• WHAT TO DO:
Go to the line with "font-size: 15px ->" in the material below and copy from there through the line with "o ogłoszenie upadłości", exactly. Pictures are not copied.

• AVAILABLE RECORDS:
---

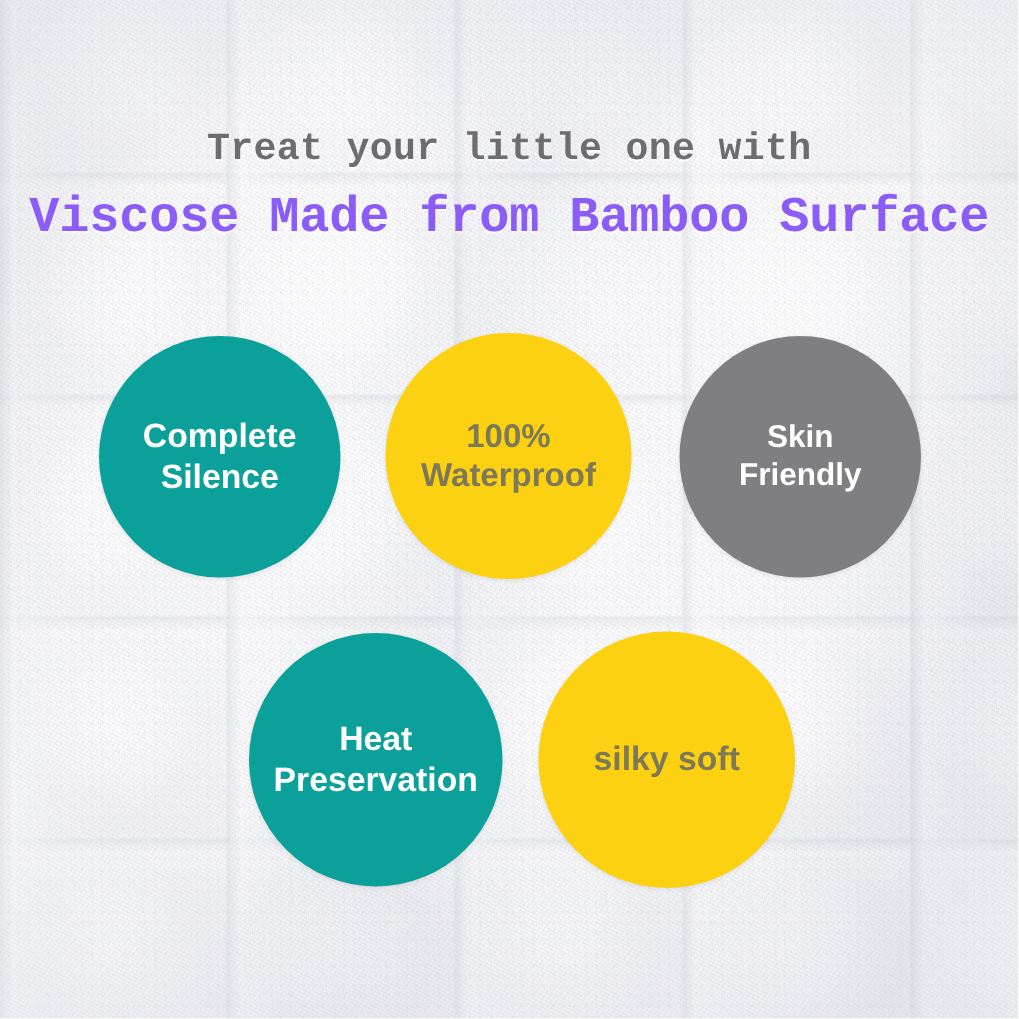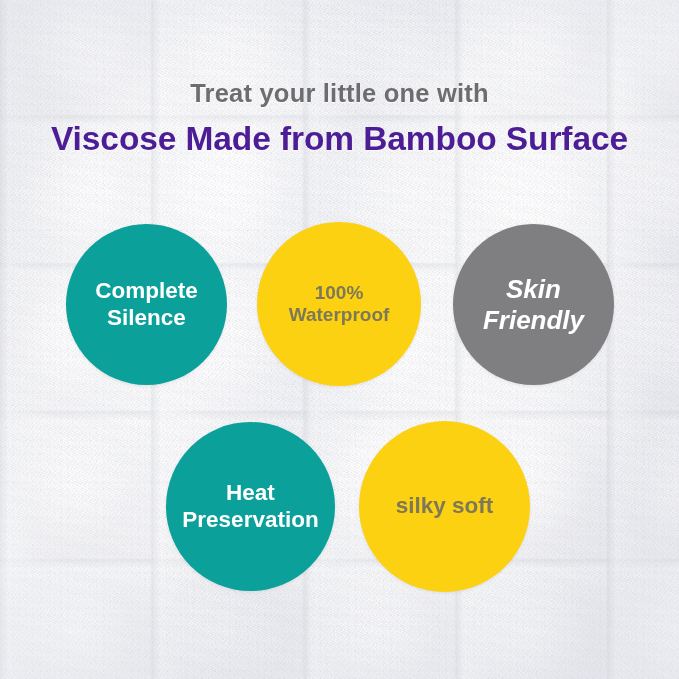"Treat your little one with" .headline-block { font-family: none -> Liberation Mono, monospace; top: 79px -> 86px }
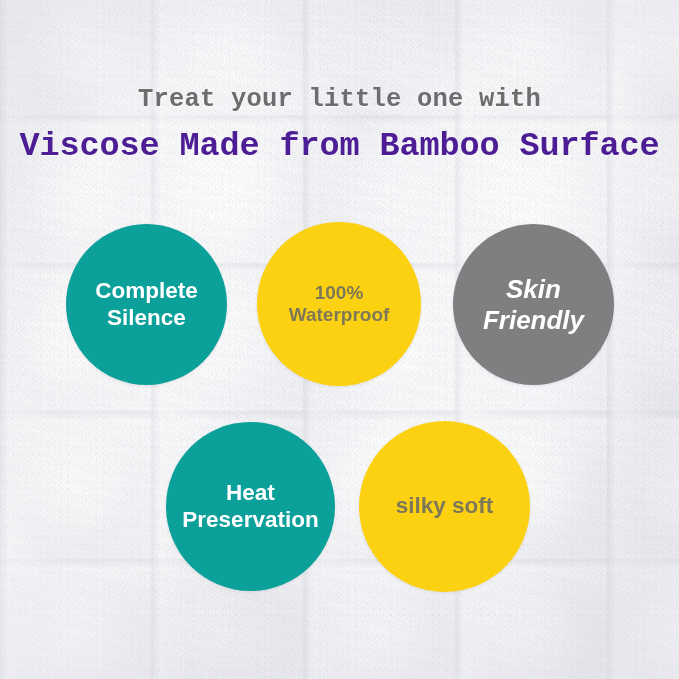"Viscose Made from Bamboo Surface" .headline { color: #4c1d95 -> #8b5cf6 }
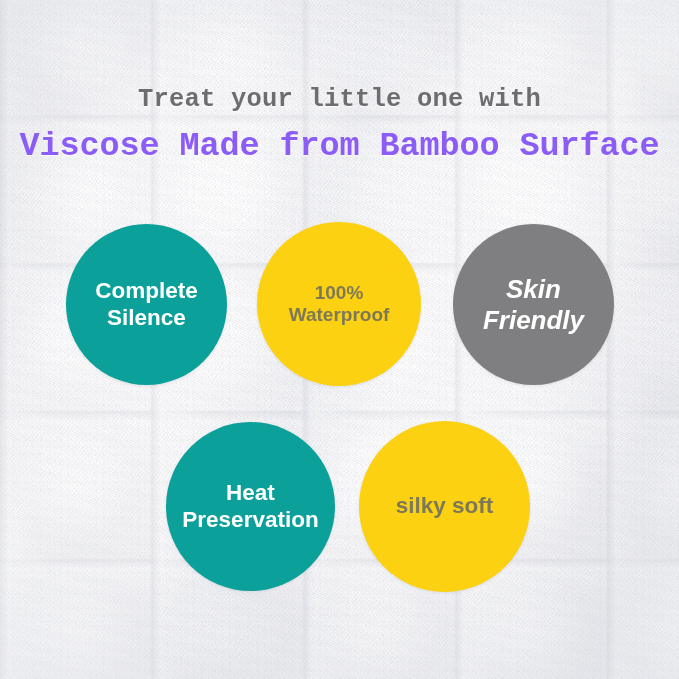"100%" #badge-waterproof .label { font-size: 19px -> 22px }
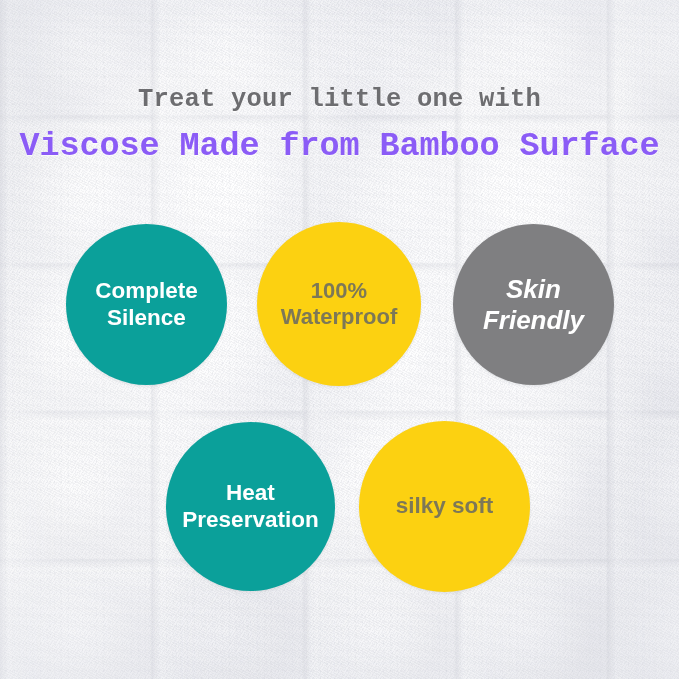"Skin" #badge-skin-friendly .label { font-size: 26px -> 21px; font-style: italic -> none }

---

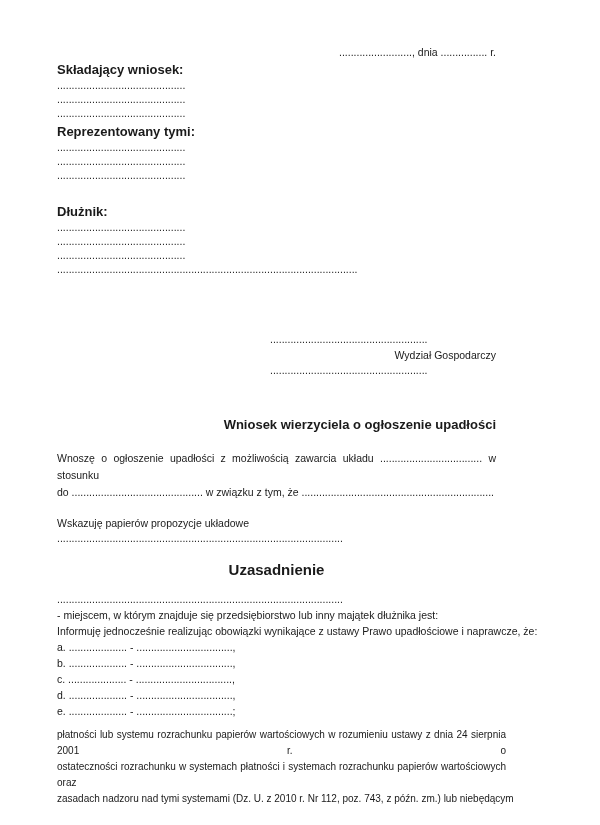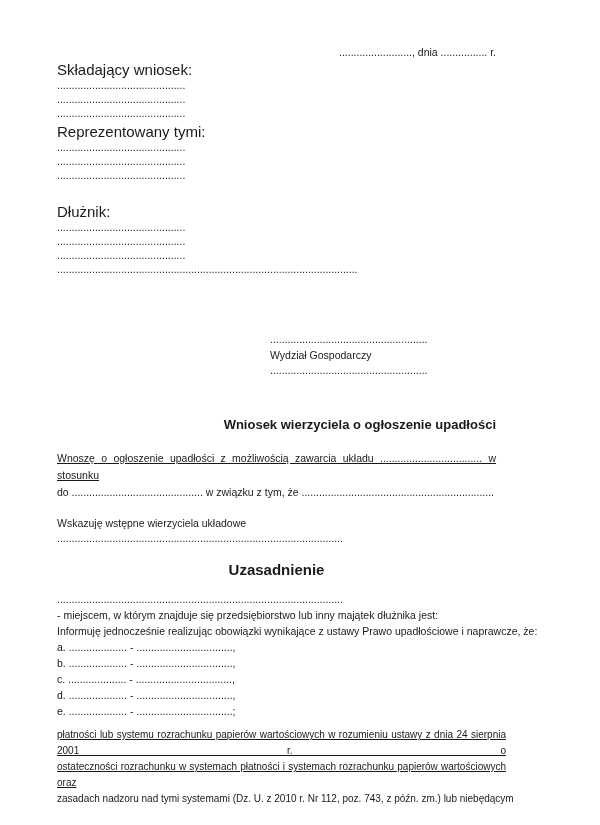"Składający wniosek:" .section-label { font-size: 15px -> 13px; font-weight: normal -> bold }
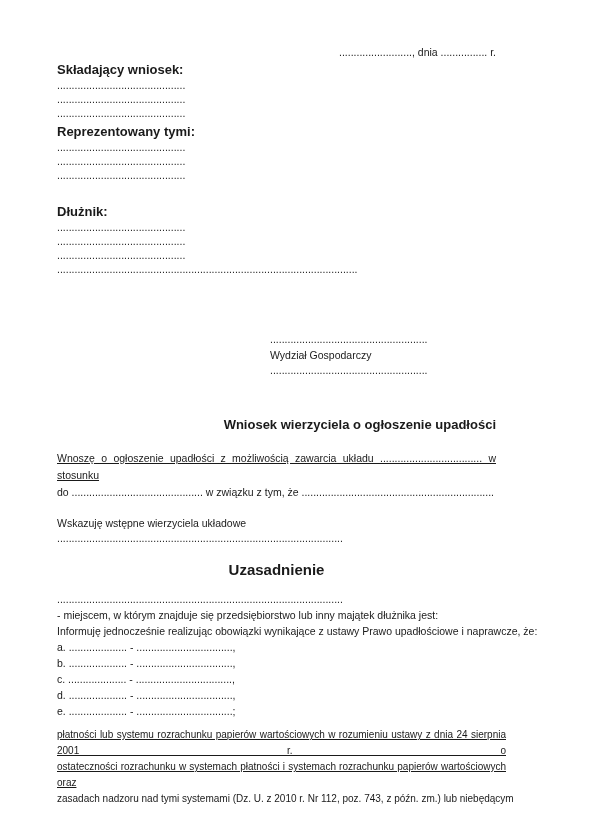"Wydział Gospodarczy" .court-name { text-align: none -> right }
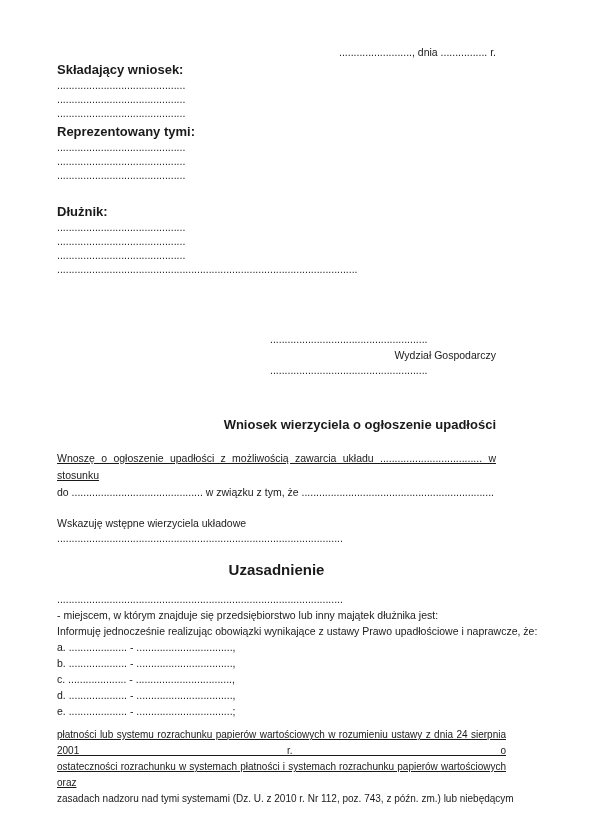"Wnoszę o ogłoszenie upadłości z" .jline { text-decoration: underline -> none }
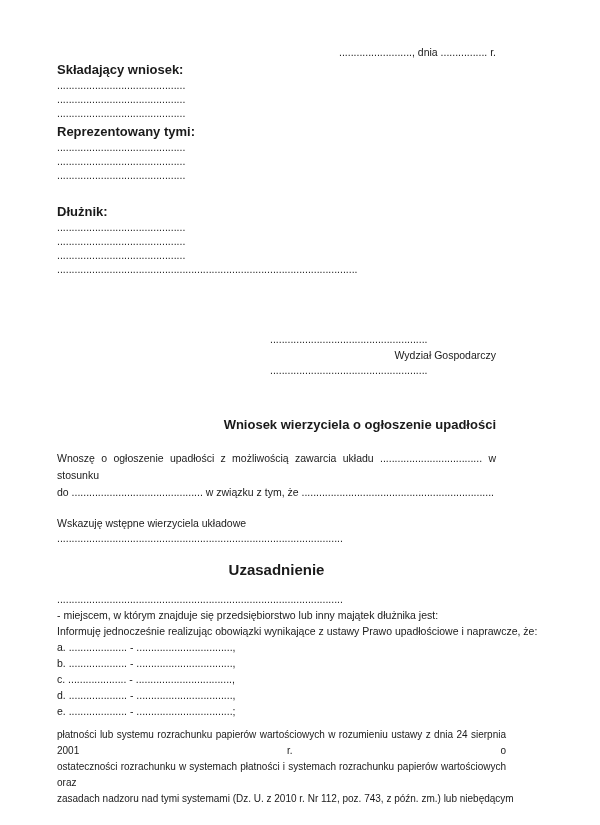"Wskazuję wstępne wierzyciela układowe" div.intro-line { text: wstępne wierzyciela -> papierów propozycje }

---

• ANSWER SECTION:
"Składający wniosek:" .section-label { font-size: 15px -> 13px; font-weight: normal -> bold }
"Wydział Gospodarczy" .court-name { text-align: none -> right }
"Wnoszę o ogłoszenie upadłości z" .jline { text-decoration: underline -> none }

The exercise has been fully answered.